Quote exactly and only this range of lines in the data below: the line that holds "[68,848,85,859] To ->" to the line that holds "(64, 1017) none -> [366,538,431,553] 六本木の", both included.
===============
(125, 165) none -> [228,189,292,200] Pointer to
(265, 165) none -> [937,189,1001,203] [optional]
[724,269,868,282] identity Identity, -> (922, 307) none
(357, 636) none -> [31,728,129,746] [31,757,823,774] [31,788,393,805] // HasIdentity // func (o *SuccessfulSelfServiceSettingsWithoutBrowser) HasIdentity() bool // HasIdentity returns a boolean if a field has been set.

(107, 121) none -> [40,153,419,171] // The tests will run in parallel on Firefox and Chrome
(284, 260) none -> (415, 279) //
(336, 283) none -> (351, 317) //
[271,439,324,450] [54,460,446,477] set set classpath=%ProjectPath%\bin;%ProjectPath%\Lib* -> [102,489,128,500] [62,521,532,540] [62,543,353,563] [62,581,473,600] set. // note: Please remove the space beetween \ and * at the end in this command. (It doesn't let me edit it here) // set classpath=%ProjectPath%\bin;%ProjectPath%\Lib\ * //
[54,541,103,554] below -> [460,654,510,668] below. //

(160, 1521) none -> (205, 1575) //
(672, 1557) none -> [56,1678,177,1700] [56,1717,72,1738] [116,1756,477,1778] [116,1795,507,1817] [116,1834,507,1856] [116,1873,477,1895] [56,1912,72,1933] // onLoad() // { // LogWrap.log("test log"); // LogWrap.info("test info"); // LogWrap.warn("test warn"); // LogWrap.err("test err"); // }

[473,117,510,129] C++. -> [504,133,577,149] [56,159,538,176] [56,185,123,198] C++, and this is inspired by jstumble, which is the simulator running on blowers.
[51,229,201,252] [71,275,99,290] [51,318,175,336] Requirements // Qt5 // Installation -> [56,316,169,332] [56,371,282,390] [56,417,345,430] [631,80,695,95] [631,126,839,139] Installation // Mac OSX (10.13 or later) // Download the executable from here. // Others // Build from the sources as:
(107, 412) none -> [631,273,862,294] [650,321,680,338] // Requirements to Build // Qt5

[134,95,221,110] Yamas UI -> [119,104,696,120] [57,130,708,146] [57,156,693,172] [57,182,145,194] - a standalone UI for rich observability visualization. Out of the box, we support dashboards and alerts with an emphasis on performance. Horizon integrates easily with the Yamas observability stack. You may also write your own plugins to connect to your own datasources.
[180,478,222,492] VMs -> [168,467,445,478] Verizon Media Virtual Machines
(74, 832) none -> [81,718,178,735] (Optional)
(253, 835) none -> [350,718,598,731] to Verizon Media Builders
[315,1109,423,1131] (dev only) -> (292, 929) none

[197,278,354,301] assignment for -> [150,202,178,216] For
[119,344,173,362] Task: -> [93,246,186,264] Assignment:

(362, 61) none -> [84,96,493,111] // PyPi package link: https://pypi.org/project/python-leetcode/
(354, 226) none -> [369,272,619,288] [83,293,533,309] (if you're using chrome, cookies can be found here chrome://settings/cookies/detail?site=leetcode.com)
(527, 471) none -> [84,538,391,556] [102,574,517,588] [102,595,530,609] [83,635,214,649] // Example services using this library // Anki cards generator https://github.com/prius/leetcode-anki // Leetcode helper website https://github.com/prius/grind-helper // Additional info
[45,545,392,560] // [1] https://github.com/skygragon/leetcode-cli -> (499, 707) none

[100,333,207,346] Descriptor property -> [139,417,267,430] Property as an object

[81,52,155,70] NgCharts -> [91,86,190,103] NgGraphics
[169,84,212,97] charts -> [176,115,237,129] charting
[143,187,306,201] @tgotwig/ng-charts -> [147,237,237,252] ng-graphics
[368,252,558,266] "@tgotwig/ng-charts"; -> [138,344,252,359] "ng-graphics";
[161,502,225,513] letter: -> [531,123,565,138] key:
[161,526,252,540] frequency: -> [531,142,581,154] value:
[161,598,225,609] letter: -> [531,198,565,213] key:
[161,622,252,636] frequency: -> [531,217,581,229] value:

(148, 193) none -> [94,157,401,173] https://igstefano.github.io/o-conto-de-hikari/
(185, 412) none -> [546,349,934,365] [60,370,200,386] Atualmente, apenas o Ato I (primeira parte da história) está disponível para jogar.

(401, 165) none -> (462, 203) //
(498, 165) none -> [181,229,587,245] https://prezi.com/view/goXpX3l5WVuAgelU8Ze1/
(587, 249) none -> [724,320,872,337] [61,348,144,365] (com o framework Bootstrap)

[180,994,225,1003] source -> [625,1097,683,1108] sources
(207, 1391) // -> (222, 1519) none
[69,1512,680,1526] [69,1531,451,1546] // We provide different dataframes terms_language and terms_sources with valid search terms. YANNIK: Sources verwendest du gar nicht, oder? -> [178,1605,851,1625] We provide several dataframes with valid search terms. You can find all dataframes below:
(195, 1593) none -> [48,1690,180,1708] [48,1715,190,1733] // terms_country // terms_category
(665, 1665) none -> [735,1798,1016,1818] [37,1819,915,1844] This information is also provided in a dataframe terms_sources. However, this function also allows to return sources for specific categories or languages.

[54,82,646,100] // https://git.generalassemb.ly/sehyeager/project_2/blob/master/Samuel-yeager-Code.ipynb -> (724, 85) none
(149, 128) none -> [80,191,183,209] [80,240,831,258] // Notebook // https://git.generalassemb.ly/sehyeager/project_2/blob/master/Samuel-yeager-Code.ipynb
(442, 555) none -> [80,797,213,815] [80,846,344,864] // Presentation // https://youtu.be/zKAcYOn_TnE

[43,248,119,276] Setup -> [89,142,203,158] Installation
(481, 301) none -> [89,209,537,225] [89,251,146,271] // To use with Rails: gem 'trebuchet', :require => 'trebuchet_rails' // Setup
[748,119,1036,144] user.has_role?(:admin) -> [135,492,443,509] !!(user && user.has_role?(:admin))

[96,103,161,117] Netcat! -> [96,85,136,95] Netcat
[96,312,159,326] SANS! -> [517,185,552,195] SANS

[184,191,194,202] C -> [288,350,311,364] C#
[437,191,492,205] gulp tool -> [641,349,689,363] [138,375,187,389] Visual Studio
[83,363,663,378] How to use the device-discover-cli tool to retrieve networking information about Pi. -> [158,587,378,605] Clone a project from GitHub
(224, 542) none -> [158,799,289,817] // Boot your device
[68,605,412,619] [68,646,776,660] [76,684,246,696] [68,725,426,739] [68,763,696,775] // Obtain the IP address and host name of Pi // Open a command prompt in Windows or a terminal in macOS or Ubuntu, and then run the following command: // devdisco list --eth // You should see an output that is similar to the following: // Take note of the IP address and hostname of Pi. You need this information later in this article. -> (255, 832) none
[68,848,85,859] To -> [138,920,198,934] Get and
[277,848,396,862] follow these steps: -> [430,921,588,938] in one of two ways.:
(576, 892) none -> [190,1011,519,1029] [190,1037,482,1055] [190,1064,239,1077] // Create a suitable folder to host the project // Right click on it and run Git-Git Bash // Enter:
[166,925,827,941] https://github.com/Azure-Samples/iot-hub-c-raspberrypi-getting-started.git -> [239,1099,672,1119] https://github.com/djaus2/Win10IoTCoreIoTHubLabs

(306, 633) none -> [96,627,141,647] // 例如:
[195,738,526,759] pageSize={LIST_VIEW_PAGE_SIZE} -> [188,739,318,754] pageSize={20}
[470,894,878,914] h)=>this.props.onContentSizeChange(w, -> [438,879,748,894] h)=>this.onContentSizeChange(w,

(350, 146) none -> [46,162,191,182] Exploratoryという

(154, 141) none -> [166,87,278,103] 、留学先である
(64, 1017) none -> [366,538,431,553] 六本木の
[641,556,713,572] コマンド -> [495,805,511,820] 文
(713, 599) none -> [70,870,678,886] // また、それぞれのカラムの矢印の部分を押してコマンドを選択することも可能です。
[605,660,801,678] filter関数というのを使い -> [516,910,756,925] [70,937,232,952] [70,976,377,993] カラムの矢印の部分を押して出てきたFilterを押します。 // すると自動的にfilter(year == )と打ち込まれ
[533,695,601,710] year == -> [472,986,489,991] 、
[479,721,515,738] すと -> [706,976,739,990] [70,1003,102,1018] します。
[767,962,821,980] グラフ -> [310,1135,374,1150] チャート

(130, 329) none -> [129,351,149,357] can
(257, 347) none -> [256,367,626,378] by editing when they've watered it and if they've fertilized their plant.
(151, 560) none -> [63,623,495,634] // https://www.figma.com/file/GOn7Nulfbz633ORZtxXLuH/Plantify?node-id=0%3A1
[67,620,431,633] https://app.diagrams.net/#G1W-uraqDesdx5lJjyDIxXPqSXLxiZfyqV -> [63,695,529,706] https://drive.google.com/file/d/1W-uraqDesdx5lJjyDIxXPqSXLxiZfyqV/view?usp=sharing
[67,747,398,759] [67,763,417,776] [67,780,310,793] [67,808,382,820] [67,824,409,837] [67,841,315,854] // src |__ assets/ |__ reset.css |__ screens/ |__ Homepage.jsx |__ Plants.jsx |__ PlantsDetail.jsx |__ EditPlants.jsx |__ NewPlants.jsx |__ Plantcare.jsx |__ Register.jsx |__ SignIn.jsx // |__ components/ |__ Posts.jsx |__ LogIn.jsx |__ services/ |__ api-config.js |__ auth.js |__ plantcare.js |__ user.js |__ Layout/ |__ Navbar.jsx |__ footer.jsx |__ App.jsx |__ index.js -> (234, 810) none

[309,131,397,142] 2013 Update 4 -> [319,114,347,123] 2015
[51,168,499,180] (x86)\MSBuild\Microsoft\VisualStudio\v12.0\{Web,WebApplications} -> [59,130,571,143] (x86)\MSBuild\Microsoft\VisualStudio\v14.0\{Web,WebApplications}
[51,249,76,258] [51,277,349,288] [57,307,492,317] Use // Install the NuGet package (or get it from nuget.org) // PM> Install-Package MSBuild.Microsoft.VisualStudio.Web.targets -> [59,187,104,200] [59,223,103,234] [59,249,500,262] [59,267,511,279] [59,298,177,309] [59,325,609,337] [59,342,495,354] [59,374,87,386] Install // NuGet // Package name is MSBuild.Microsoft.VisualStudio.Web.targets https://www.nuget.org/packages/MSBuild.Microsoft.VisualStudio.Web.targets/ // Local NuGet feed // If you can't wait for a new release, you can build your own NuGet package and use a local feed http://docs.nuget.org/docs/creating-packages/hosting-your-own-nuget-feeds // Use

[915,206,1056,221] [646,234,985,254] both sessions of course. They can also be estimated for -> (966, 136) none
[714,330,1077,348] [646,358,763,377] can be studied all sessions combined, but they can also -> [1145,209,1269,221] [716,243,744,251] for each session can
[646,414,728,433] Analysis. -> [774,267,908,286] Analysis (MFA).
===============
● Result below
[68,848,85,859] To -> [138,920,198,934] Get and
[277,848,396,862] follow these steps: -> [430,921,588,938] in one of two ways.:
(576, 892) none -> [190,1011,519,1029] [190,1037,482,1055] [190,1064,239,1077] // Create a suitable folder to host the project // Right click on it and run Git-Git Bash // Enter:
[166,925,827,941] https://github.com/Azure-Samples/iot-hub-c-raspberrypi-getting-started.git -> [239,1099,672,1119] https://github.com/djaus2/Win10IoTCoreIoTHubLabs

(306, 633) none -> [96,627,141,647] // 例如:
[195,738,526,759] pageSize={LIST_VIEW_PAGE_SIZE} -> [188,739,318,754] pageSize={20}
[470,894,878,914] h)=>this.props.onContentSizeChange(w, -> [438,879,748,894] h)=>this.onContentSizeChange(w,

(350, 146) none -> [46,162,191,182] Exploratoryという

(154, 141) none -> [166,87,278,103] 、留学先である
(64, 1017) none -> [366,538,431,553] 六本木の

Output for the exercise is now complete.